[[ RECORDS SHOWN open ]]

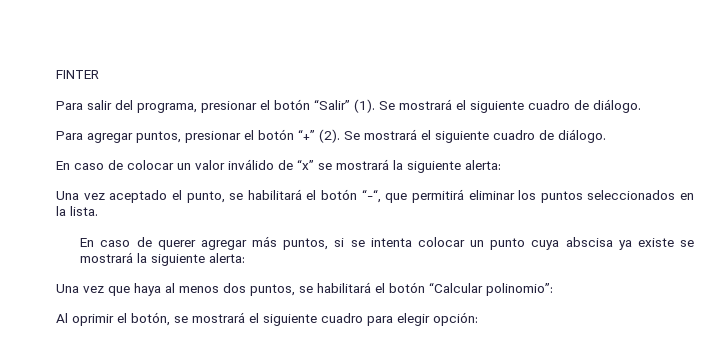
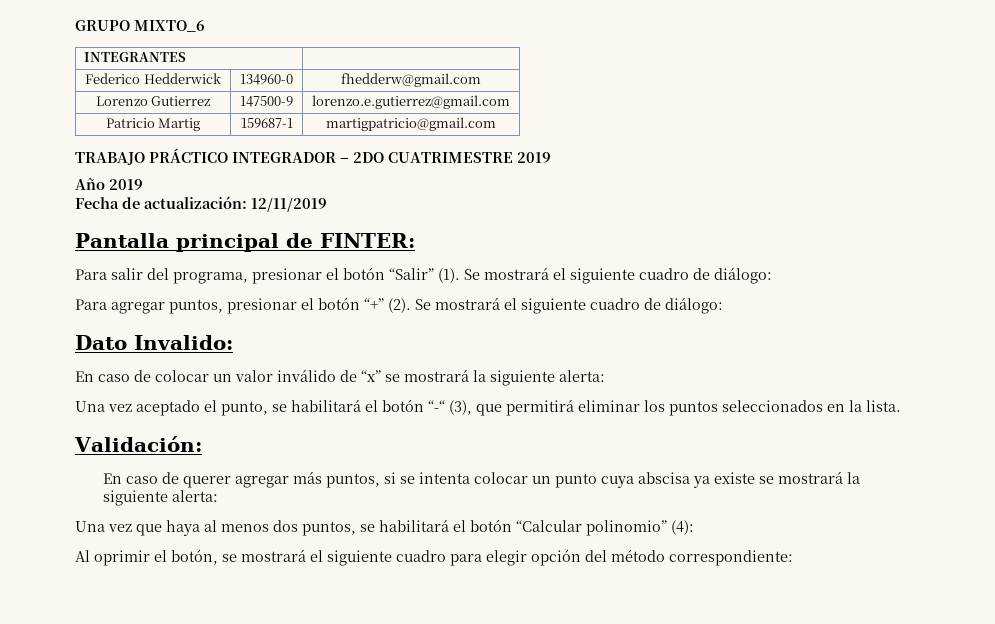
- FINTER
+ GRUPO MIXTO_6
+ INTEGRANTES |
+ Federico Hedderwick | 134960-0 | fhedderw@gmail.com
+ Lorenzo Gutierrez | 147500-9 | lorenzo.e.gutierrez@gmail.com
+ Patricio Martig | 159687-1 | martigpatricio@gmail.com
+ TRABAJO PRÁCTICO INTEGRADOR – 2DO CUATRIMESTRE 2019
+ Año 2019
+ Fecha de actualización: 12/11/2019
+ Pantalla principal de FINTER:
- Para salir del programa, presionar el botón “Salir” (1). Se mostrará el siguiente cuadro de diálogo.
+ Para salir del programa, presionar el botón “Salir” (1). Se mostrará el siguiente cuadro de diálogo:
- Para agregar puntos, presionar el botón “+” (2). Se mostrará el siguiente cuadro de diálogo.
+ Para agregar puntos, presionar el botón “+” (2). Se mostrará el siguiente cuadro de diálogo:
+ Dato Invalido:
- Una vez aceptado el punto, se habilitará el botón “-“, que permitirá eliminar los puntos seleccionados en la lista.
+ Una vez aceptado el punto, se habilitará el botón “-“ (3), que permitirá eliminar los puntos seleccionados en la lista.
+ Validación:
- Una vez que haya al menos dos puntos, se habilitará el botón “Calcular polinomio”:
+ Una vez que haya al menos dos puntos, se habilitará el botón “Calcular polinomio” (4):
- Al oprimir el botón, se mostrará el siguiente cuadro para elegir opción:
+ Al oprimir el botón, se mostrará el siguiente cuadro para elegir opción del método correspondiente:

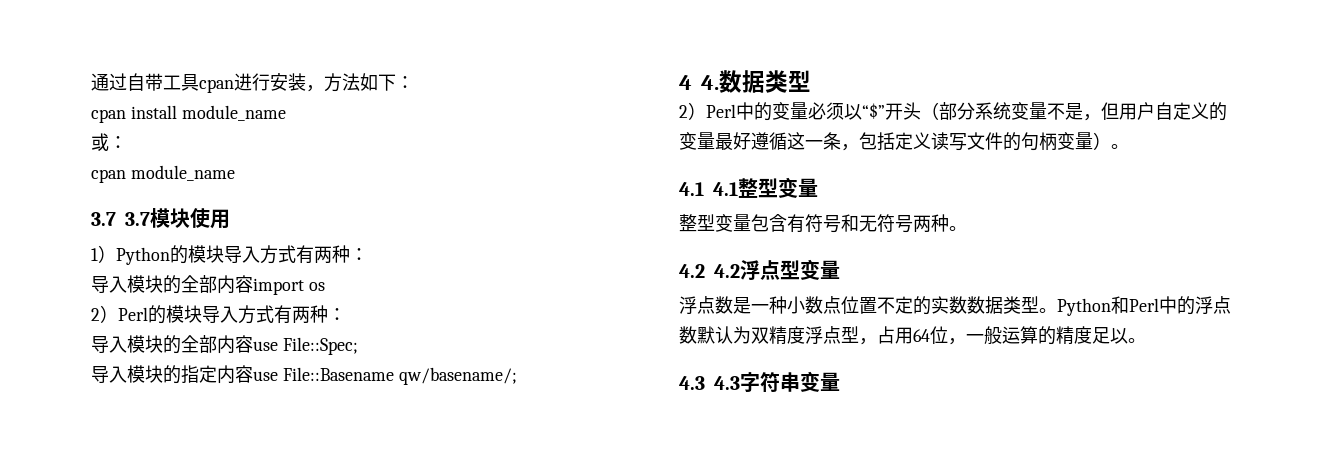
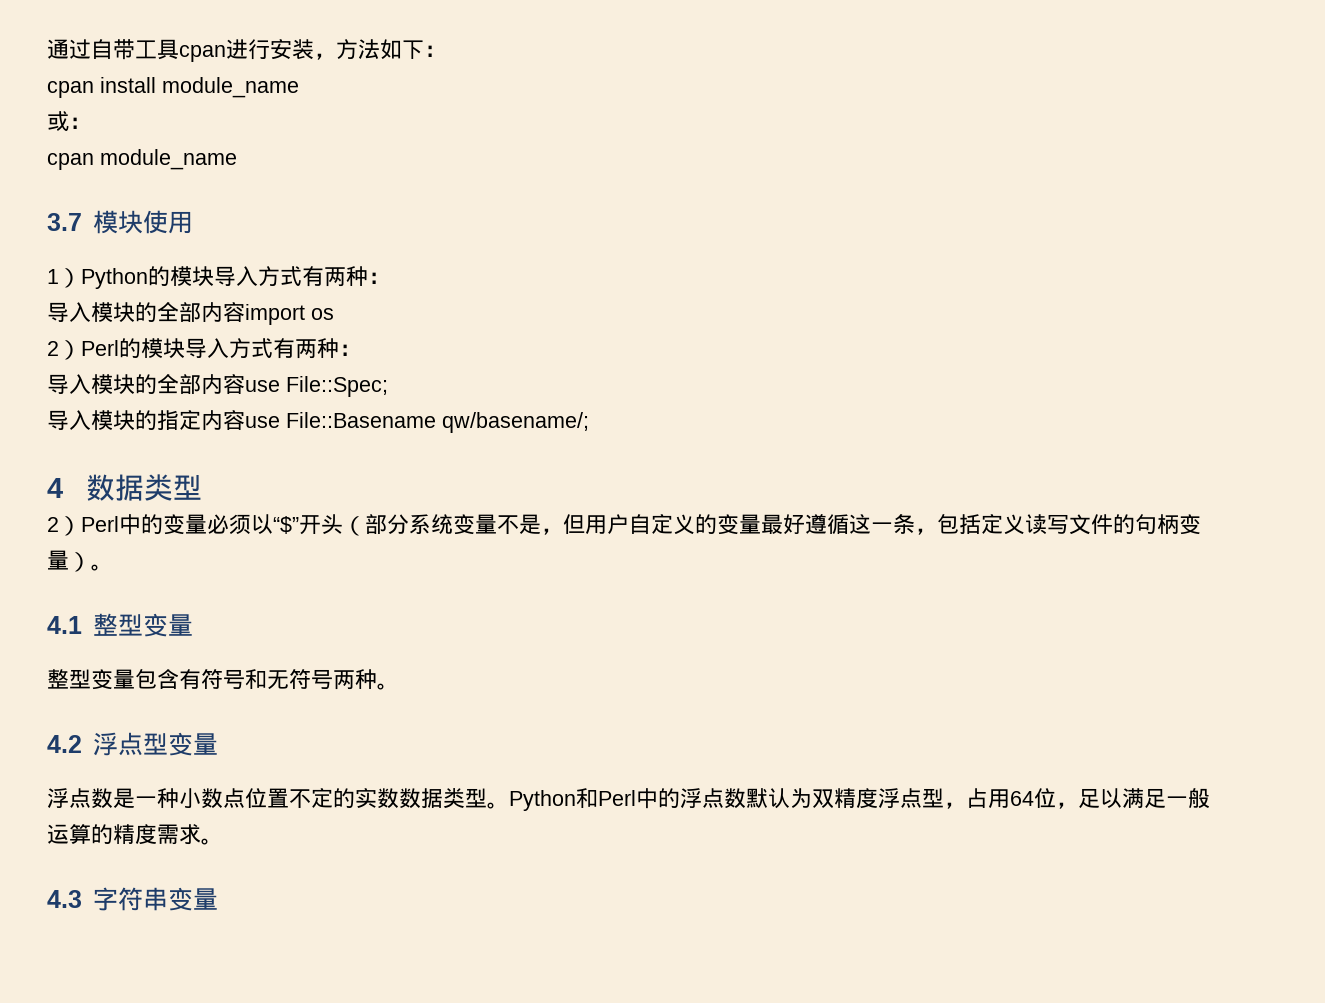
- 3.7 3.7模块使用
+ 3.7模块使用
- 4 4.数据类型
+ 4数据类型
- 4.1 4.1整型变量
+ 4.1整型变量
- 4.2 4.2浮点型变量
+ 4.2浮点型变量
- Python和Perl中的浮点数默认为双精度浮点型，占用64位，一般运算的精度足以。
+ Python和Perl中的浮点数默认为双精度浮点型，占用64位，足以满足一般运算的精度需求。
- 4.3 4.3字符串变量
+ 4.3字符串变量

[[ RECORDS SHOWN closed ]]

→ **WORK INSTRUCTION**: Using the entries above, count the lines that have the string "eliminar" in them. Answer with that number only.

→ **EXERCISE OUTPUT**: 2